Un movimiento más bien involuntario, tiró de la cadena del tapón que mantenía al agua presa en la bañera y el nivel comenzó a bajar.

Con parsimonia, se incorporó y se enjabonó con esmero. Ayudada de una esponja, cubrió cada centímetro de su piel, enrojecida a causa del calor, de espuma antes de abrir el grifo de la ducha, esta vez con agua fría. Vio cómo su piel recuperaba su tono rosado, y sintió sus poros cerrarse como la flor de la gloria de la mañana que pliega sus pétalos de noche para proteger lo más preciado: su néctar, su polen, su esencia.

Sin dejar de observar el agua jabonosa resbalando por su cuerpo y perderse en el desagüe, llevándose consigo gran parte de su ira contenida junto a los restos del pasado reciente, sonrió. Ya no queda ni rastro de olor a aceite requemado ni tampoco de las huellas de sus manazas, se dijo.

Alargó el brazo para alcanzar una toalla que enrolló sobre su cabeza, abrió las cortinas y se enfundó en su albornoz.

Ya frente al lavabo, con la manga derecha, en círculo, restregó el espejo para ver de nuevo su cara, ésta más relajada, sin un vestigio de muecas hostiles.

Encendió el secador y comenzó a cepillarse el pelo.

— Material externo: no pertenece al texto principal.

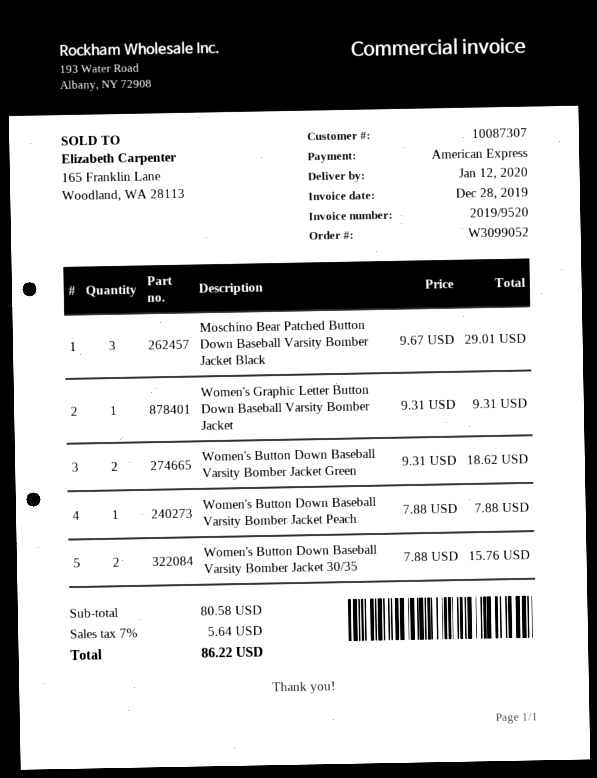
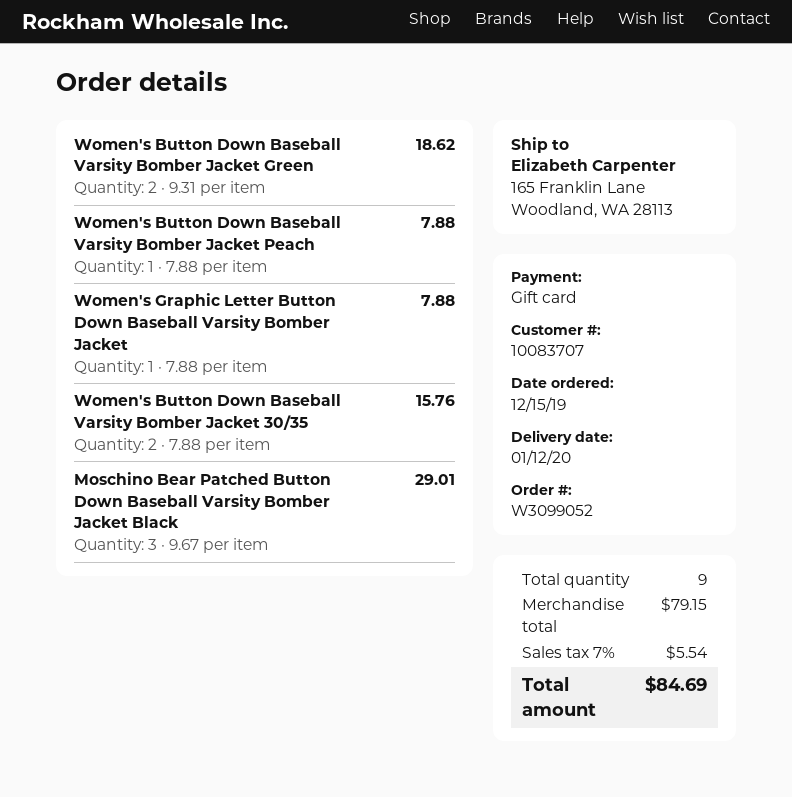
customer number: 10087307 -> 10083707
payment method: American Express -> gift card
Women's Graphic Letter Button Down Baseball Varsity Bomber Jacket: 1 x 9.31 = 9.31 -> 1 x 7.88 = 7.88
subtotal: 80.58 -> 79.15
tax: 7% = 5.64 -> 7% = 5.54
total: 86.22 -> 84.69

Ni un quejido brotó de sus labios por muchos tirones que se daba para desenredarlo.

Su madre, esta vez a gritos, le preguntó: «Cariño, ¿te queda mucho?».

—¡No, mamá; ya estoy terminando! —exclamó con media sonrisa.

Guardó el secador y sacó el neceser. Aplicó vaselina en sus labios, colorete en sus mejillas y sombra en sus ojos. Una vez hubo terminado, se despidió de su reflejo con un sonoro beso. Abrió la puerta, esta vez con suavidad, y se dirigió hacia su habitación.

Una vez allí, se puso unos vaqueros ajustados y una blusa blanca holgada, y se calzó las deportivas. Cogió su mochila y verificó que estaban las llaves, la cartera y el móvil. No sin echarse un último vistazo en el espejo de la cómoda, fue a la cocina, donde la esperaba su madre.

—¡Ya era hora! —le dijo malhumorada—. Anda, desayuna antes de que se enfríe.

Engulló las tostadas, y de un trago se bebió el café. Se le hacía tarde, y no quería darle la mínima excusa a su encargado para que la llevara a la despensa y… Aunque en realidad, aquella bola de sebo con patas no necesitaba excusa alguna.

—Aquí te dejo el dinero —dijo con voz casi inaudible.

—Si no fuera por ti, no sé…

Se dirigió a la puerta sin permitir a su madre terminar la frase. Antes de abrirla, cogió aire, cerró los puños, clavándose las uñas en la palma de la mano, y salió sin decir ni un hasta luego siquiera.